Implementation Model Performance (WER)
openai large-v3 0.124165
faster-whisper large-v3 0.0992092
openai custom 0.0819845
faster-whisper custom 0.135567

After comparing the logits of the two implementations and trying to narrow down the root cause of the issue i manage to locate that the difference starts as early the first conv1d operation in the encoder.

Steps to reproduce

Modifying the whisper encoder operator function to only apply the conv1d operation. I.e:

void WhisperEncoder::operator()(const StorageView& features, StorageView& output) {
      PROFILE("WhisperEncoder");

      if (features.rank() != 3)
        throw std::invalid_argument("Expected input features to have 3 dimensions, but got "
                                    + std::to_string(features.rank())
                                    + " dimension(s) instead");

      if (features.dim(1) != input_size() || features.dim(2) > max_input_time())
        throw std::invalid_argument("Invalid input features shape: expected an input with shape ("
                                    + std::to_string(features.dim(0))
                                    + ", "
                                    + std::to_string(input_size())
                                    + ", "
                                    + std::to_string(std::min(features.dim(2), max_input_time()))
                                    + "), but got an input with shape ("
                                    + std::to_string(features.dim(0))
                                    + ", "
                                    + std::to_string(features.dim(1))
                                    + ", "
                                    + std::to_string(features.dim(2))
                                    + ") instead");

      StorageView input(output_type(), features.device());

      _conv1(features, output);
    }

And running the following scripts will show the diff between the implementation.

Faster whisper

from faster_whisper import WhisperModel
import numpy as np
import ctranslate2

model = WhisperModel('large-v3', device="cuda", cpu_threads=32, num_workers=1, compute_type="bfloat16")

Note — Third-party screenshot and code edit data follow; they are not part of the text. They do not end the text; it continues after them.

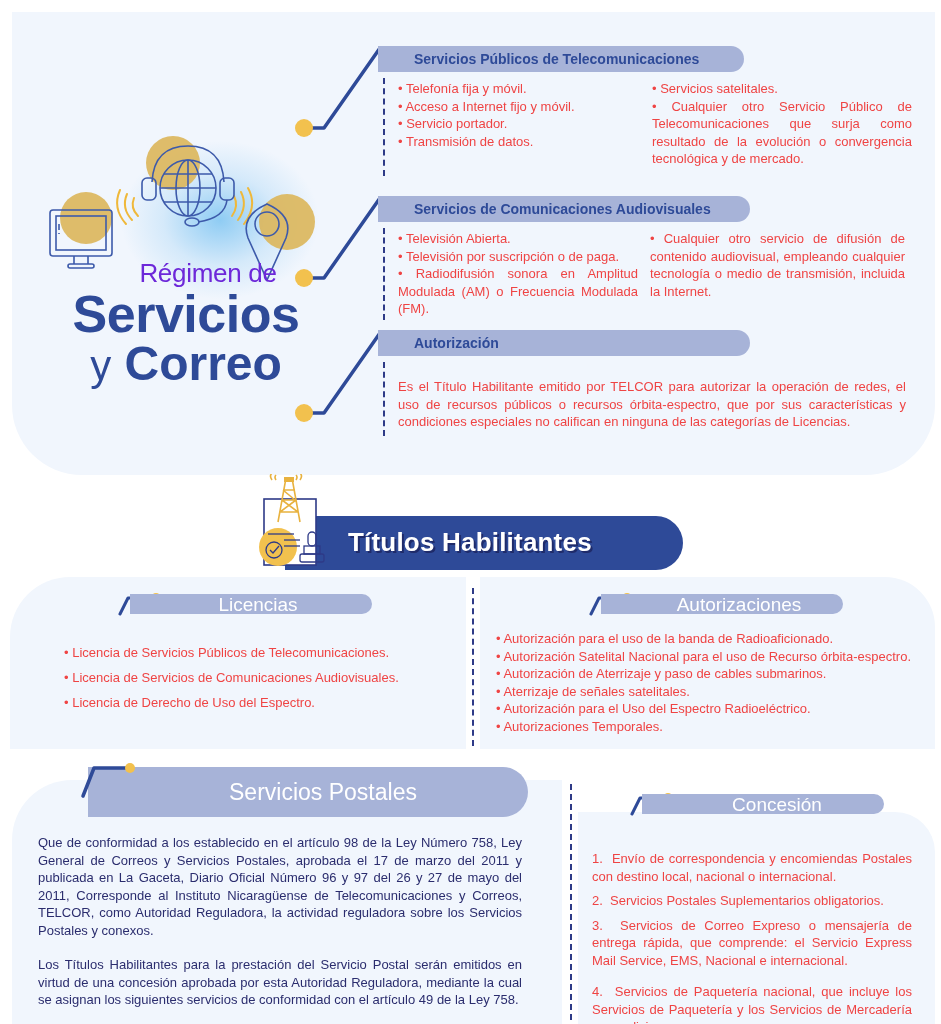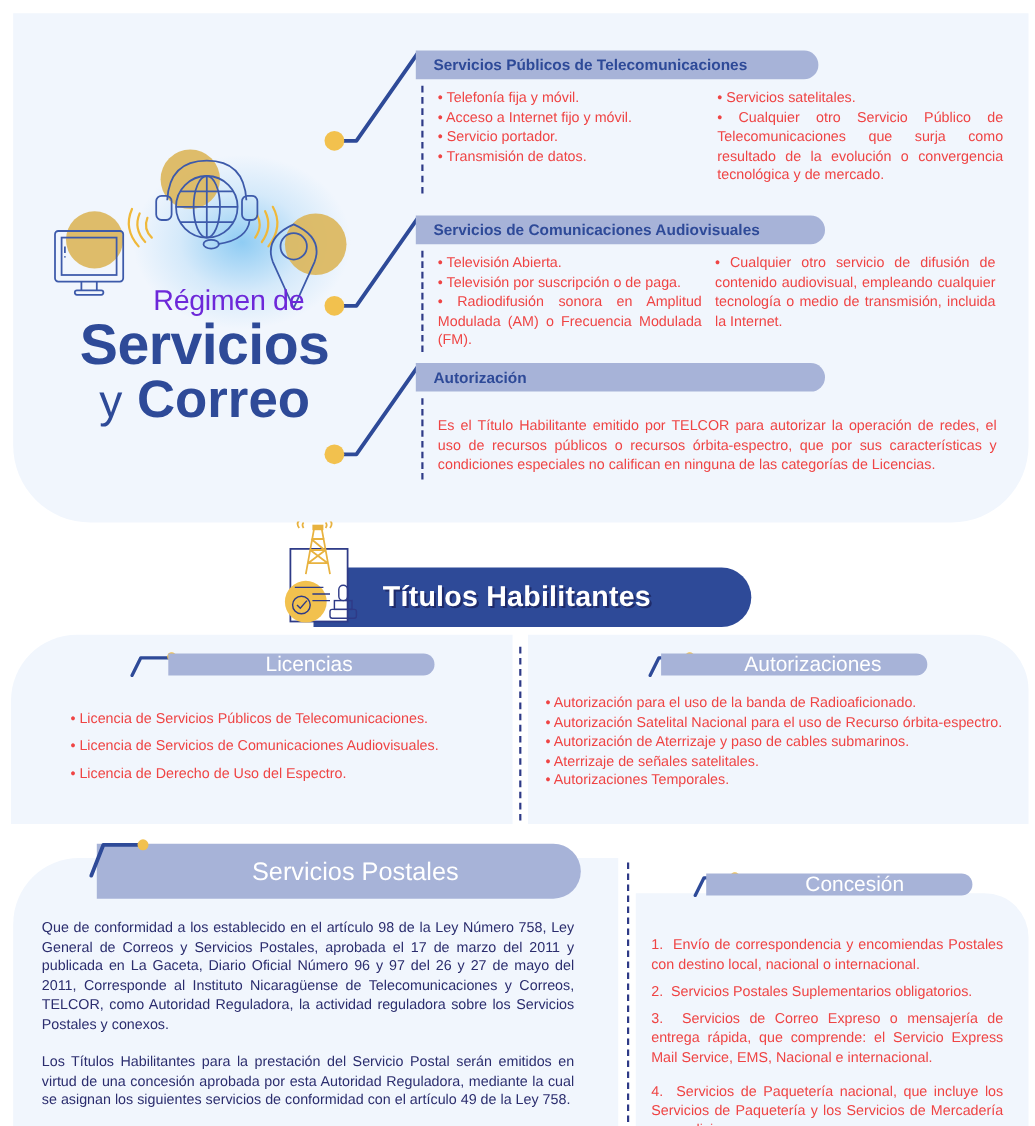--- a/index.html
+++ b/index.html
@@ -17,21 +17,21 @@
   .hero-text { position: absolute; left: 66px; top: 258px; width: 240px; text-align: center; color: #2e4a98; }
   .hero-line1 { font-size: 26px; color: #6d28d9; font-weight: 400; margin-left: 44px; letter-spacing: -0.3px; }
   .hero-line2 { font-size: 52px; font-weight: 700; line-height: 50px; color: #2e4a98; letter-spacing: -0.5px; }
   .hero-line3 { font-size: 48px; line-height: 50px; color: #2e4a98; }
   .hero-line3 .y { font-weight: 400; font-size: 42px; }
   .hero-line3 b { font-weight: 700; }
 
   .icon-abs { position: absolute; }
 
   .section-pill { position: absolute; height: 26px; background: #a7b3d8; border-radius: 0 14px 14px 0;
-                  color: #2e4a98; font-weight: 700; font-size: 14px; line-height: 26px; padding-left: 16px; }
+                  color: #2e4a98; font-weight: 700; font-size: 14px; line-height: 26px; padding-left: 36px; }
   .section-text { position: absolute; font-size: 13px; line-height: 17.5px; color: #ef4444; }
   .section-text .bul::before { content: "\2022  "; }
   .dashv { position: absolute; width: 0; border-left: 2px dashed #2e3a87; }
 
   .just { text-align: justify; }
 
   .banner { position: absolute; left: 285px; top: 516px; width: 398px; height: 54px; background: #2e4a98;
             border-radius: 0 28px 28px 0; }
   .banner-title { position: absolute; left: 348px; top: 527px; font-size: 26px; font-weight: 700; color: #ffffff;
                   text-shadow: 2px 2px 0 #1f2b6a; letter-spacing: 0.2px; }
@@ -173,37 +173,38 @@
 <div class="banner-title">Títulos Habilitantes</div>
 
 <div class="card mid-left"></div>
 <div class="card mid-right"></div>
 <div class="dashv" style="left:472px;top:588px;height:158px;"></div>
 
 <svg class="hook" style="left:118px;top:592px;width:46px;height:24px" viewBox="0 0 46 24">
   <path d="M2 22 L10 6 L38 6" fill="none" stroke="#2e4a98" stroke-width="3" stroke-linecap="round" stroke-linejoin="round"></path>
   <circle cx="38" cy="5" r="4" fill="#f2c14e"></circle>
 </svg>
-<div class="sub-pill" style="left:130px;top:594px;width:242px;padding-left:14px;margin-left:23px;">Licencias</div>
+<div class="sub-pill" style="left:130px;top:594px;width:242px;padding-left:14px;">Licencias</div>
 <div class="list-plain" style="left:64px;top:640px;width:390px;line-height:25px;">
   <div class="section-text" style="position:static;line-height:25px;"><span class="bul">Licencia de Servicios Públicos de Telecomunicaciones.</span></div>
   <div class="section-text" style="position:static;line-height:25px;"><span class="bul">Licencia de Servicios de Comunicaciones Audiovisuales.</span></div>
   <div class="section-text" style="position:static;line-height:25px;"><span class="bul">Licencia de Derecho de Uso del Espectro.</span></div>
 </div>
 
 <svg class="hook" style="left:589px;top:592px;width:46px;height:24px" viewBox="0 0 46 24">
   <path d="M2 22 L10 6 L38 6" fill="none" stroke="#2e4a98" stroke-width="3" stroke-linecap="round" stroke-linejoin="round"></path>
   <circle cx="38" cy="5" r="4" fill="#f2c14e"></circle>
 </svg>
 <div class="sub-pill" style="left:601px;top:594px;width:242px;padding-left:34px;">Autorizaciones</div>
 <div class="section-text" style="left:496px;top:630px;width:440px;line-height:17.5px;">
   <div class="bul">Autorización para el uso de la banda de Radioaficionado.</div>
   <div class="bul">Autorización Satelital Nacional para el uso de Recurso órbita-espectro.</div>
   <div class="bul">Autorización de Aterrizaje y paso de cables submarinos.</div>
   <div class="bul">Aterrizaje de señales satelitales.</div>
+  <div class="bul">Autorización para el Uso del Espectro Radioeléctrico.</div>
   <div class="bul">Autorizaciones Temporales.</div>
 </div>
 
 <div class="card bottom-left"></div>
 <div class="card bottom-right"></div>
 <div class="dashv" style="left:570px;top:784px;height:236px;"></div>
 
 <div class="postal-pill">Servicios Postales</div>
 <svg class="hook" style="left:78px;top:760px;width:66px;height:40px" viewBox="0 0 66 40">
   <path d="M5 36 L16 8 L52 8" fill="none" stroke="#2e4a98" stroke-width="3.5" stroke-linecap="round" stroke-linejoin="round"></path>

audio = np.ones((1, 128, 3000), dtype=np.float32)
enc = model.encode(audio)
enc_numpy = np.array(enc.to_device(ctranslate2.Device.cpu).to(ctranslate2.DataType.float32))

for i in range(5):
    print(enc_numpy[0, 0, -5 + i])

pytorch equivalent is

import numpy as np
import torch
import torch.nn.functional as F
import torch.nn as nn

audio = torch.ones((1, 128, 3000), dtype=torch.bfloat16, device='cuda:0', requires_grad=False)

weights = torch.load('./large-v3.pt')
weight = weights['model_state_dict']['encoder.conv1.weight'].to(torch.bfloat16).to('cuda:0')
bias = weights['model_state_dict']['encoder.conv1.bias'].to(torch.bfloat16).to('cuda:0')

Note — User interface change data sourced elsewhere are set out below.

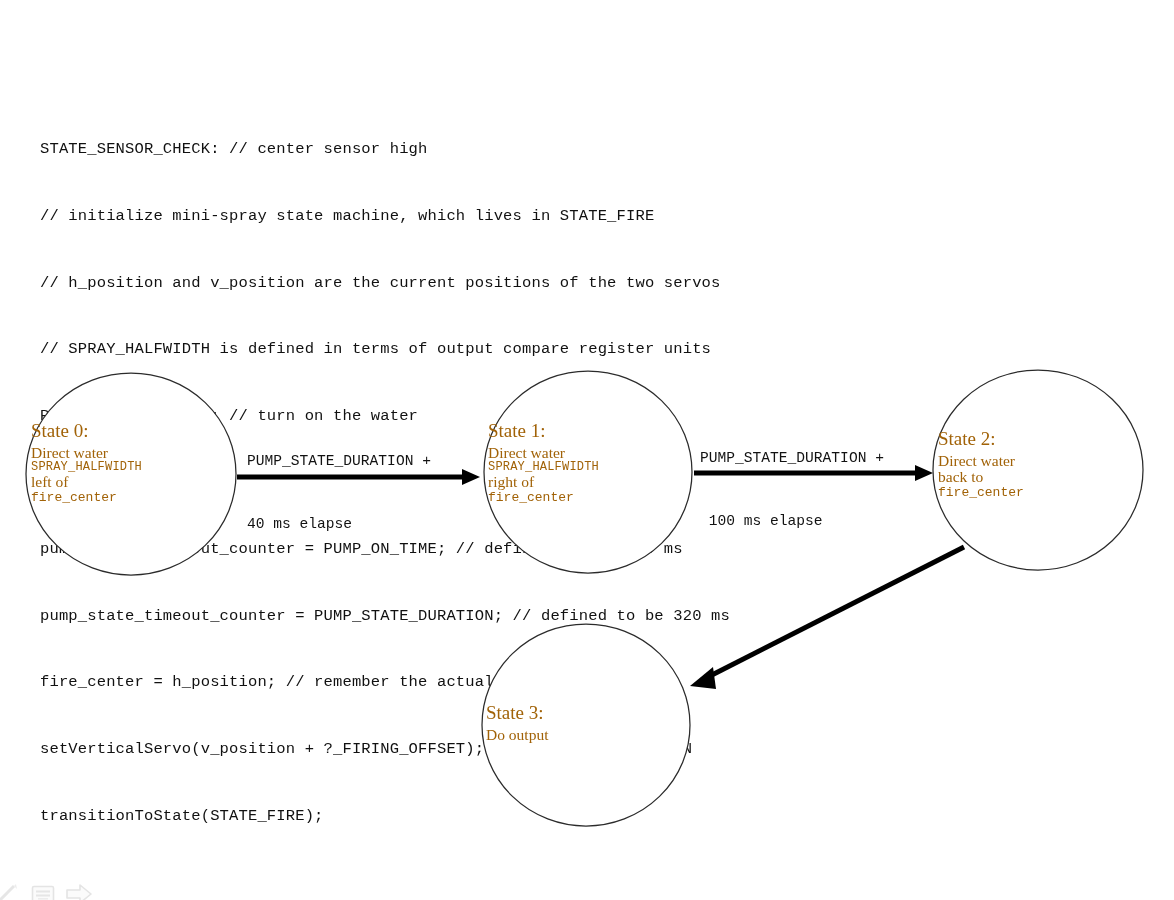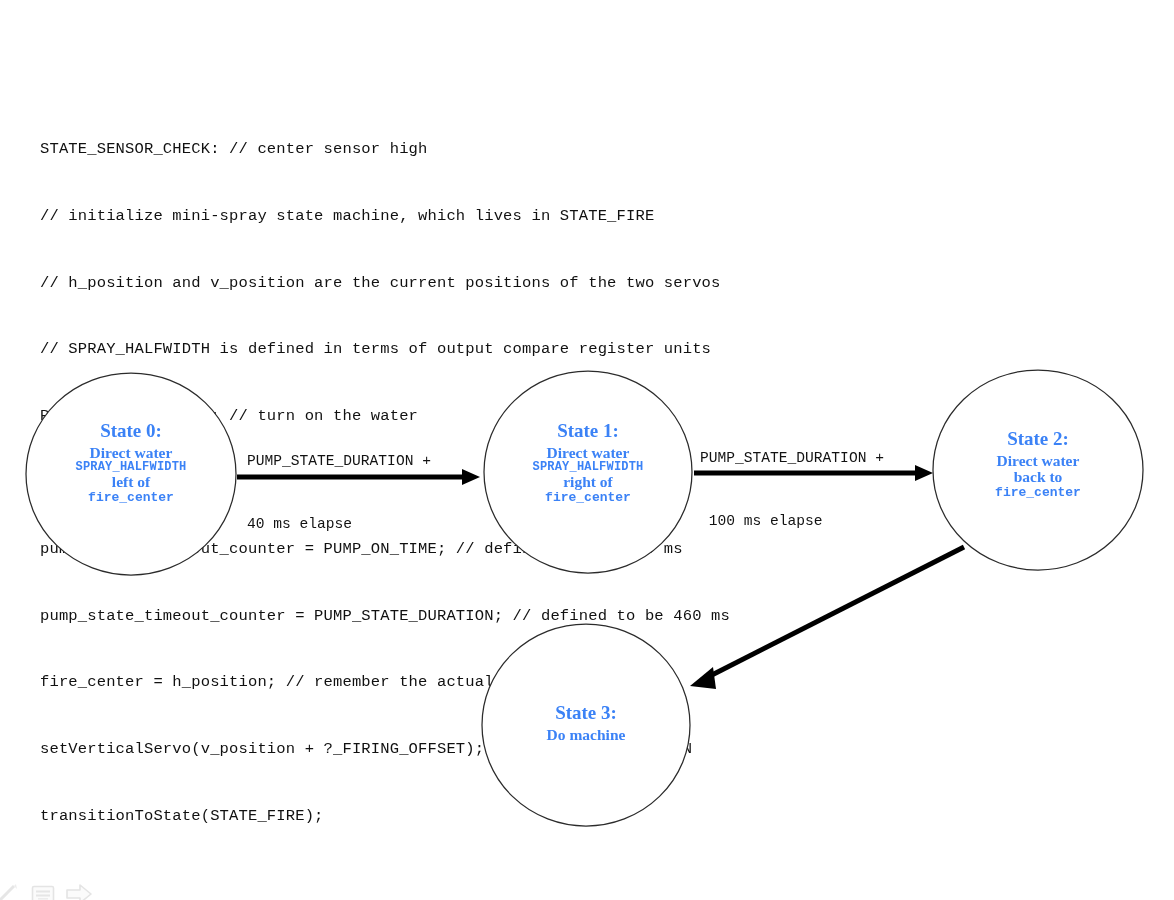--- a/index.html
+++ b/index.html
@@ -57,24 +57,23 @@
     pointer-events: auto;
   }
   #graph-layer .edge-head {
     fill: #000000;
     pointer-events: auto;
   }
 
   
   .node-label {
     position: absolute;
-    text-align: center;
-    color: #3b82f6;
+    text-align: left;
+    color: #a16207;
     line-height: 1.08;
-    font-weight: bold;
   }
   .node-title {
     font-family: "Liberation Serif", serif;
     font-size: 19px;
     display: block;
     margin-bottom: 3px;
     white-space: nowrap;
   }
   .ln-serif {
     font-family: "Liberation Serif", serif;
@@ -133,21 +132,21 @@
 <div id="canvas">
 
   <div id="code-block">
     <div>STATE_SENSOR_CHECK: // center sensor high</div>
     <div>// initialize mini-spray state machine, which lives in STATE_FIRE</div>
     <div>// h_position and v_position are the current positions of the two servos</div>
     <div>// SPRAY_HALFWIDTH is defined in terms of output compare register units</div>
     <div>PORTB |= (1&lt;&lt;PUMP); // turn on the water</div>
     <div>spray_state = 0;</div>
     <div>pump_toggle_timeout_counter = PUMP_ON_TIME; // defined to be 1500 ms</div>
-    <div>pump_state_timeout_counter = PUMP_STATE_DURATION; // defined to be 460 ms</div>
+    <div>pump_state_timeout_counter = PUMP_STATE_DURATION; // defined to be 320 ms</div>
     <div>fire_center = h_position; // remember the actual fire center</div>
     <div>setVerticalServo(v_position + ?_FIRING_OFFSET); // ?: H, V_UP, V_DOWN</div>
     <div>transitionToState(STATE_FIRE);</div>
   </div>
 
   <svg id="graph-layer" viewBox="0 0 1174 900" xmlns="http://www.w3.org/2000/svg">
 
     <ellipse class="node-circle" cx="131" cy="459" rx="105" ry="101"></ellipse>
 
     <ellipse class="node-circle" cx="588" cy="457" rx="104" ry="101"></ellipse>
@@ -190,21 +189,21 @@
 
   <div class="node-label" style="left:938px; top:414px; width:200px;">
     <span class="node-title">State 2:</span>
     <span class="ln-serif">Direct water</span>
     <span class="ln-serif">back to</span>
     <span class="ln-mono">fire_center</span>
   </div>
 
   <div class="node-label" style="left:486px; top:688px; width:200px;">
     <span class="node-title">State 3:</span>
-    <span class="ln-serif">Do machine</span>
+    <span class="ln-serif">Do output</span>
   </div>
 
   <div class="edge-label" style="left:247px; top:394px;">
     <span>PUMP_STATE_DURATION +</span>
     <span>40 ms elapse</span>
   </div>
 
   <div class="edge-label" style="left:700px; top:391px;">
     <span>PUMP_STATE_DURATION +</span>
     <span> 100 ms elapse</span>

out = F.conv1d(audio, weight, bias, padding=1)

enc_numpy_2 = out.detach().cpu().to(torch.float32).numpy()

for i in range(5):
    print(enc_numpy_2[0, 0, -5 + i])

If i run these two scripts i get the following outputs:

faster-whisper:

0.029418945
0.029418945
0.029418945
0.029418945
-0.003112793

pytorch

0.029296875
0.029296875
0.029296875
0.029296875
-0.0029296875

Environment

python 3.10.10
CUDA Version: 12.3
All running inside a docker container: nvcr.io/nvidia/pytorch:23.10-py3
GPU: 3090

Additional findings

Precision behavior:

  • float32: Values match but performance still degrades when i run the full benchmark
  • bfloat16: Values differ
  • float16: Values differ

Input dependency (bfloat16):

  • Zero inputs: Match perfectly
  • Unit inputs (1.0): Small difference
  • Larger inputs (2.0): Larger differences
@vakkov
Copy link
Contributor

vakkov commented Jan 15, 2025

I am also fighting accuracy problems after conversion and I have been doing some experiments as well but I get exactly the same numbers for the convolutions (I modified my ctranslate's whisper implementation as well and i am adding back specific operations). I believe you should explicitly specify the parameters for the convolutions in your torch experiments:


import numpy as np
import torch
import torch.nn.functional as F
import torch.nn as nn

audio = torch.ones((1, 128, 3000), dtype=torch.bfloat16, device='cuda:0', requires_grad=False)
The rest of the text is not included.